Der Mann stand einen Augenblick wie gelähmt, dann griff er in seine Hosentasche nach dem Mobiltelefon. Über die Kurzwahltasten wählte er eine Nummer an. Das Gespräch dauerte nicht lange, die Stimme des Mannes klang eindringlich. Nachdem er das Handy wieder eingesteckt hatte, betrat er die Brücke, setzte sich auf die erste der Bierbänke und wartete. Er wartete auf einen Menschen – und er wartete auf die Wirkung der Tabletten.
Auf Höhe der Flurbereinigungsdirektion bremste der Fahrer des blauen Ford abrupt ab. Kurzentschlossen drehte er das Lenkrad und bog auf den Parkplatz des Ämtergebäudes ein. Dort stellte er den Motor ab. Auch er war extrem wütend. Wütend auf seinen Fahrgast, dem er am liebsten seinen Zorn ins Gesicht geprügelt hätte. Schließlich stieg er aus, verschloss das Fahrzeug und eilte in Richtung Alte Mainbrücke zurück. Die Situation war, so wie sie sich in den letzten Stunden entwickelt hatte, einfach unerträglich. Er musste zusehen, dass er den Mann irgendwie zur Vernunft brachte.
Die Wirkung des starken Beruhigungsmittels ließ zum Glück nicht lange auf sich warten. Ruhe kam über den Mann auf der Bierbank, die sich langsam zur Müdigkeit steigerte. Sein tobender Pulsschlag verlangsamte sich und sein Zorn schwand.
Trotz der Wirkung der Tabletten konnte er klar denken. Er hatte einen großen Fehler gemacht. Wohl den größten Fehler seines Lebens.

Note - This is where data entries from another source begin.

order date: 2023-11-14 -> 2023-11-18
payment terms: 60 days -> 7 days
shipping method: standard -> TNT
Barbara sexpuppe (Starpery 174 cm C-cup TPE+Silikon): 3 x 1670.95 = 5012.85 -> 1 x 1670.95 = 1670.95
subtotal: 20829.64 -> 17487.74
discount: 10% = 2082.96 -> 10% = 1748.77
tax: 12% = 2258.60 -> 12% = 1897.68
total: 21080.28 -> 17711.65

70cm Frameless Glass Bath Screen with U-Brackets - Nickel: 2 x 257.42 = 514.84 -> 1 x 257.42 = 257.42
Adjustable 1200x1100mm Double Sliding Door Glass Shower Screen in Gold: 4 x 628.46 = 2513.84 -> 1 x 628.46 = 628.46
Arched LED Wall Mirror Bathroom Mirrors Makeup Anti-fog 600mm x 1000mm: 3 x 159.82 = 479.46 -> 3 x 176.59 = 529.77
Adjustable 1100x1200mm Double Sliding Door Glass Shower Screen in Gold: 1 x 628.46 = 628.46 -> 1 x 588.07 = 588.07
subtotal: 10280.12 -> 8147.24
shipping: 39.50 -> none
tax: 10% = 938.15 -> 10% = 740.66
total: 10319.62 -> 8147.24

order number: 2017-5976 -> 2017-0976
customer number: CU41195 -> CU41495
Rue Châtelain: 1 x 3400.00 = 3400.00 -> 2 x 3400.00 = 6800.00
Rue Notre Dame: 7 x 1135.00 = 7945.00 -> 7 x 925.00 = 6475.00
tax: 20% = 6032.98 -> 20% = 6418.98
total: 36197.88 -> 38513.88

Die schwerwiegenden Folgen, die sein Fehlverhalten für die Bruderschaft, der er angehörte, bedeutete, konnte er nur noch mildern, indem er für sich selbst die Konsequenzen zog. Konsequenzen, die ihm jetzt, nach Einnahme der Tabletten, immer leichter erschienen.
Der Mann erschrak etwas, als unvermutet neben ihm ein Fahrrad zum Stehen kam und ein weiterer Mann abstieg.
„Ich danke dir, Bruder, dass du gekommen bist, sagte der Wartende langsam und stand bedächtig auf. „Komm, lass uns zu unserem Heiligen gehen, ich muss dir ein schreckliches Geständnis machen.
Wortlos gingen die beiden dicht nebeneinander über die Brücke, bis sie die Figur des heiligen Kilian erreicht hatten. Dort drehte sich der Erstankömmling dem zweiten Mann zu und begann zu sprechen.
Sie bemerkten nicht, dass ihnen, die Deckung der Tische und Bänke nutzend, der Fahrer des Ford Transit folgte. Als die beiden sich in die Bucht der Kiliansfigur stellten, folgte er ihnen bis auf Höhe der Figur des heiligen Kolonat, dann huschte er in die Nische dieses Monuments, das der Figur des Kilian am nächsten stand, und duckte sich hinter die Brückenbrüstung.